REQUIRED ACTION: Using the listing that follows, report how many lines include the word "flex", and add no other words.
*** Opening of DATA TO USE ***
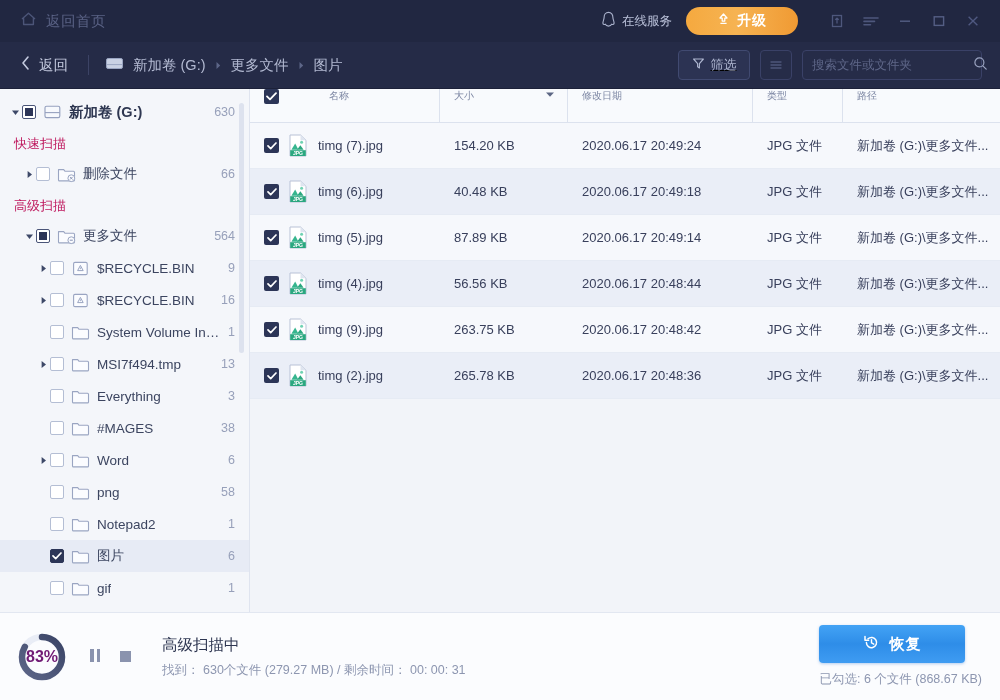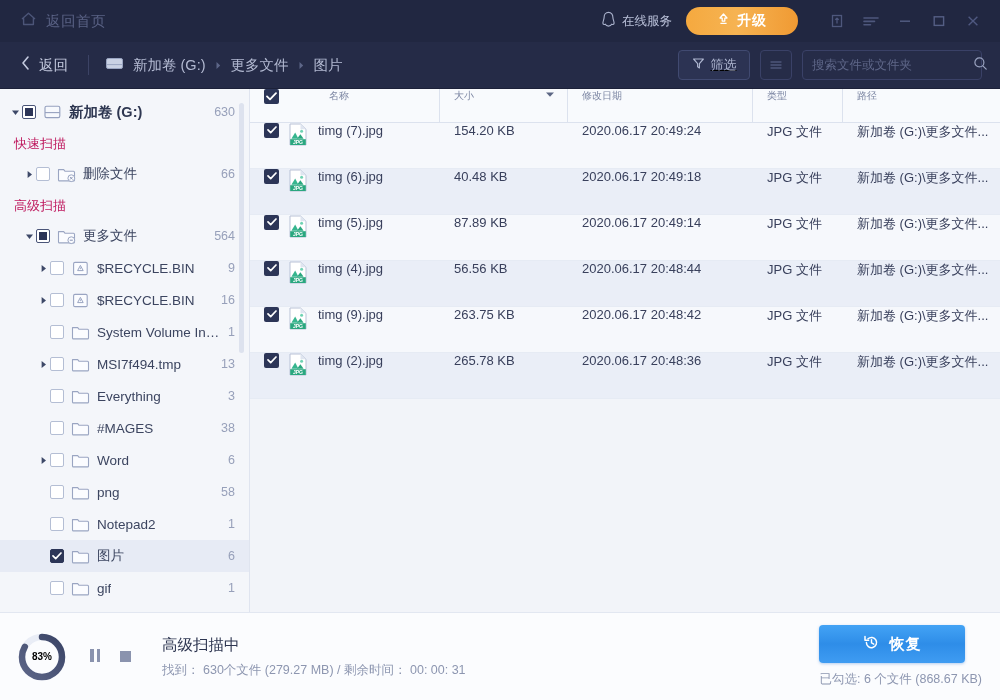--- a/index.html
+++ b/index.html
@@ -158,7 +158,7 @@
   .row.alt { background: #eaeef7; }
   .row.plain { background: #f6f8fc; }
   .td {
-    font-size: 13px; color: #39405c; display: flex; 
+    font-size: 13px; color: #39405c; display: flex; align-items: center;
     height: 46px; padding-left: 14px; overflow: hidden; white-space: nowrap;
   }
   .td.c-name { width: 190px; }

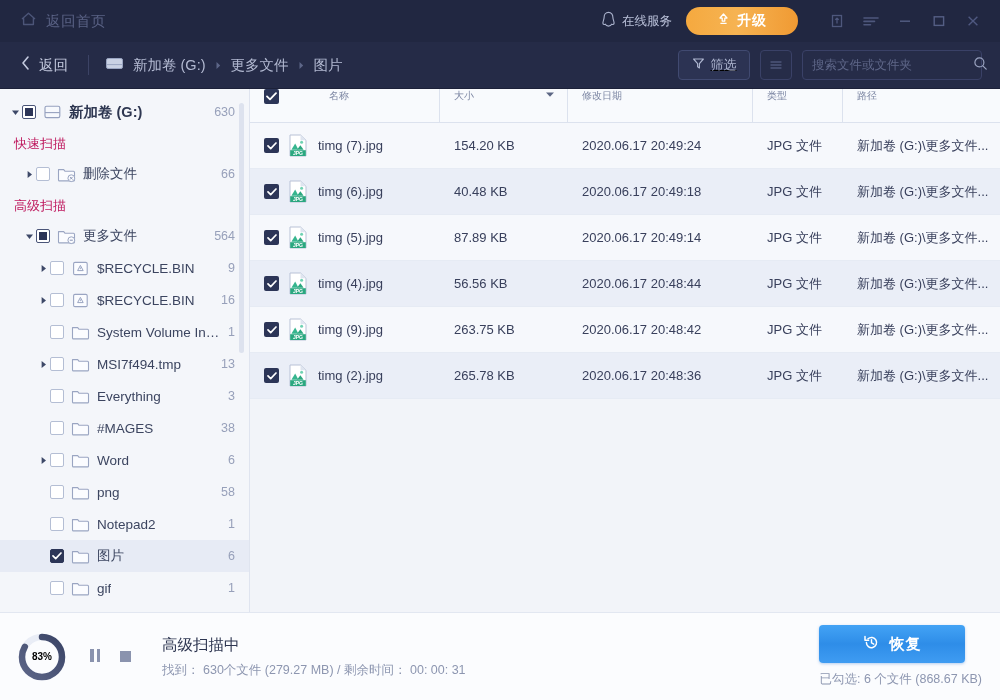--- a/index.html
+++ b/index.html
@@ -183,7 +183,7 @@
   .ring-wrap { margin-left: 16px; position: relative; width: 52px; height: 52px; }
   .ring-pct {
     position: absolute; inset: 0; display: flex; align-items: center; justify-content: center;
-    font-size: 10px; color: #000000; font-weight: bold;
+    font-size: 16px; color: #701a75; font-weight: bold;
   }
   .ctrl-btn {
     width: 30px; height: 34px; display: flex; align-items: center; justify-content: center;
*** Close of DATA TO USE ***
*** Opening of DATA TO USE ***
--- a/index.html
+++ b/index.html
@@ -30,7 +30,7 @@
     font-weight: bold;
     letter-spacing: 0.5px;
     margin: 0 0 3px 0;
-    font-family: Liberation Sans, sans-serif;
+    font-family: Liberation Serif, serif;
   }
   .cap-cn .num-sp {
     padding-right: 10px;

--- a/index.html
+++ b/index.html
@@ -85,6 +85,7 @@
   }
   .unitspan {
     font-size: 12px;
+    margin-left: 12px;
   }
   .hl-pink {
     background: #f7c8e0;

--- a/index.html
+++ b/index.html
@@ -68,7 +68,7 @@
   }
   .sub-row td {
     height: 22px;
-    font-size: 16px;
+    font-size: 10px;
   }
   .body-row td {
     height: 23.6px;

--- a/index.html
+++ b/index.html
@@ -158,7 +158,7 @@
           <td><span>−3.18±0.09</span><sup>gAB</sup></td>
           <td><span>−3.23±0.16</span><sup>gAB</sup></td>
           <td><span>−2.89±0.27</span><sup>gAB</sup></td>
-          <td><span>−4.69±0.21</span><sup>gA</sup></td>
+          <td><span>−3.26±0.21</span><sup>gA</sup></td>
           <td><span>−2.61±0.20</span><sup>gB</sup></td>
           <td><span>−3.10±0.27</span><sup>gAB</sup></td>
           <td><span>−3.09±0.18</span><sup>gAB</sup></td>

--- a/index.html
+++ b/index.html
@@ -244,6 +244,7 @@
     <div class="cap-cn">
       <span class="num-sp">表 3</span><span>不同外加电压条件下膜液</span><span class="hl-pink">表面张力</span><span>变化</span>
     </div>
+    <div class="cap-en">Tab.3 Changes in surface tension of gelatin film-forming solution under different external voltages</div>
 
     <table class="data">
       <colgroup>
*** Close of DATA TO USE ***
YOUR RESPONSE: 4